このメタ解析の主要アウトカムは、心不全による初回入院または心血管死までの期間の複合であった。また、この複合項目の構成要素、心不全による入院の合計(初回または反復)(心血管死の有無にかかわらず)、および全死亡に対するMRAの効果を推定した。血清クレアチニン、推算糸球体濾過量、血清カリウム、収縮期血圧などの安全性アウトカムも評価した。これらの集団における効果の不均一性を検討するために、試験と治療との間の交互作用が試験された。
本研究はPROSPERO(CRD42024541487)に登録されている。
結果:4件の試験に13,846例の患者が組み入れられた。MRAは心血管死または心不全による入院のリスクを減少させた(ハザード比 0.77、95%CI 0.72~0.83)。HFmrEFまたはHFpEF(0.87、0.79~0.95)と比較してHFrEF(0.66、0.59~0.73)で有効性が高いため、試験および治療による統計学的に有意な交互作用がみられた(交互作用のp=0.0012)。HFrEF試験(0.63、0.55~0.72)およびHFmrEFまたはHFpEF試験(0.82、0.74~0.91)では、心不全による入院が有意に減少した。心血管死の有無にかかわらず、心不全による入院総数についても同じパターンが観察された。心血管死はHFrEF試験で減少した(0.72、0.63~0.82)が、HFmrEF試験やHFpEF試験では減少しなかった(0.92、0.80~1.05)。全死亡もHFrEF試験では減少した(0.73、0.65~0.83)が、HFmrEF試験やHFpEF試験では減少しなかった(0.94、0.85~1.03)。MRAの投与により、高カリウム血症のリスクはプラセボと比較して2倍となったが(オッズ比 2.27、95%CI 2.02~2.56)、重篤な高カリウム血症(血清カリウム>6.0mmol/L)の発生率は低く(2.9% vs. 1.4%)、低カリウム血症(カリウム<3.5mmol/L)のリスクは半減した(0.51、0.45~0.57;7% vs. 14%)。
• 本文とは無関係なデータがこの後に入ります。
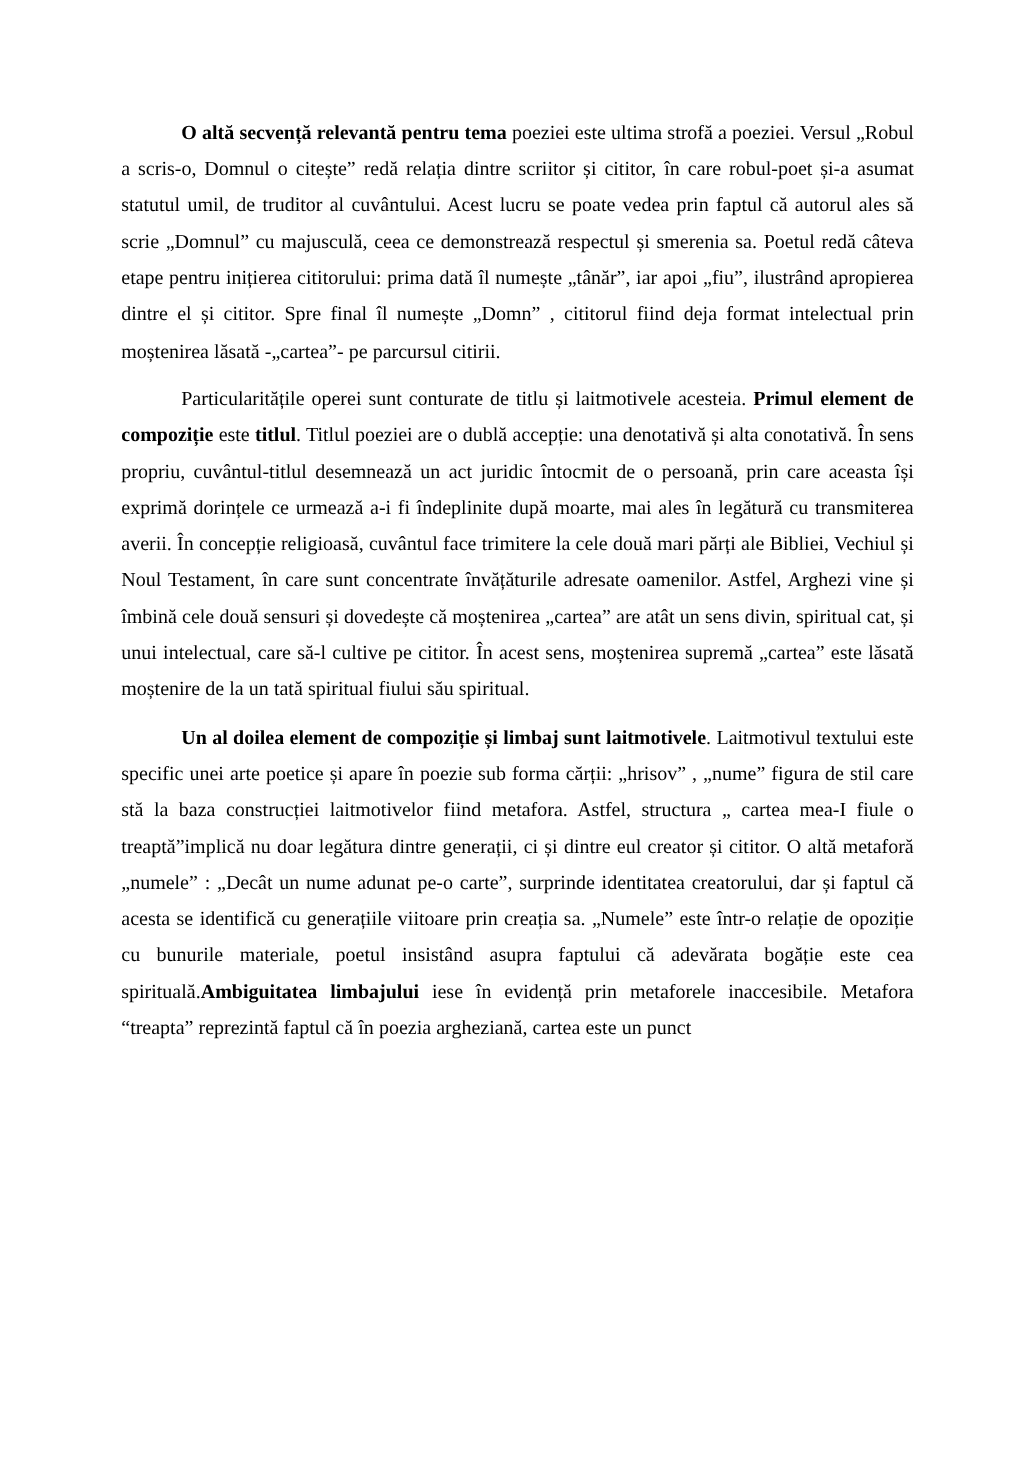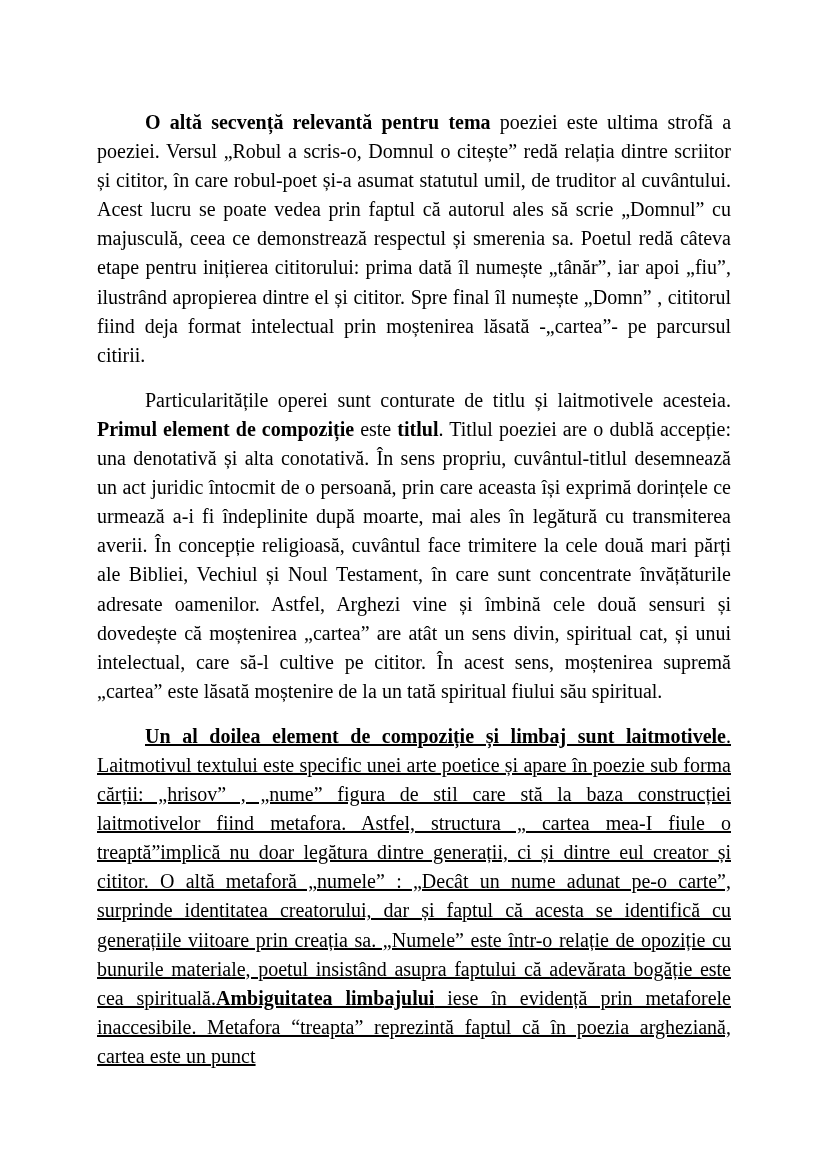--- a/index.html
+++ b/index.html
@@ -34,8 +34,8 @@
   }
 
   .para {
-    margin: 16px 0 9px 0;
-    font-size: 20px;
+    margin: 0 0 9px 0;
+    font-size: 16px;
     line-height: 29.1px;
     text-align: justify;
     text-justify: inter-word;

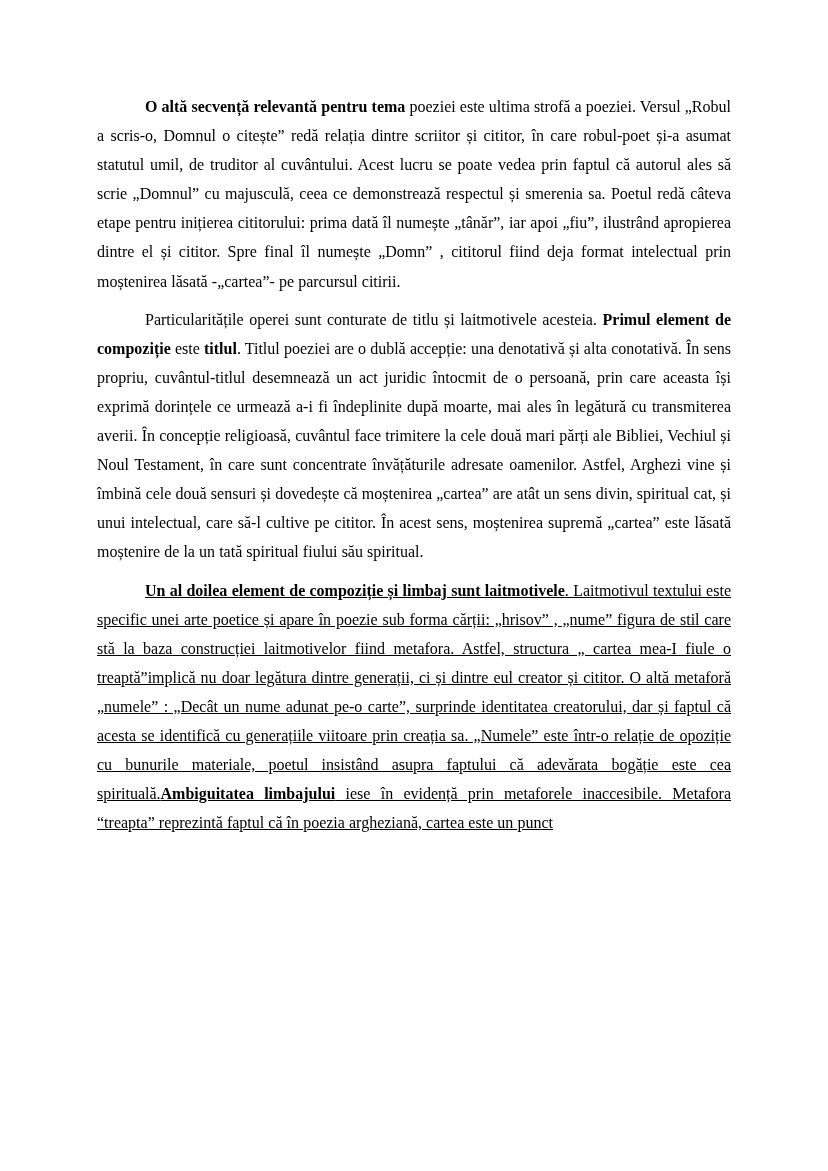--- a/index.html
+++ b/index.html
@@ -46,7 +46,6 @@
 
   .para:last-child {
     margin-bottom: 0;
-    text-decoration: underline;
   }
 
   .b {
解釈:ステロイドMRAはHFrEF患者における心血管死または心不全による入院のリスクを減少させ、非ステロイドMRAはHFmrEFまたはHFpEF患者におけるこのリスクを減少させる。
資金提供:なし
引用文献
Mineralocorticoid receptor antagonists in heart failure: an individual patient level meta-analysis
Pardeep S Jhund et al. PMID: 39232490 DOI: 10.1016/S0140-6736(24)01733-1
Lancet. 2024 Aug 30:S0140-6736(24)01733-1. doi: 10.1016/S0140-6736(24)01733-1. Online ahead of print.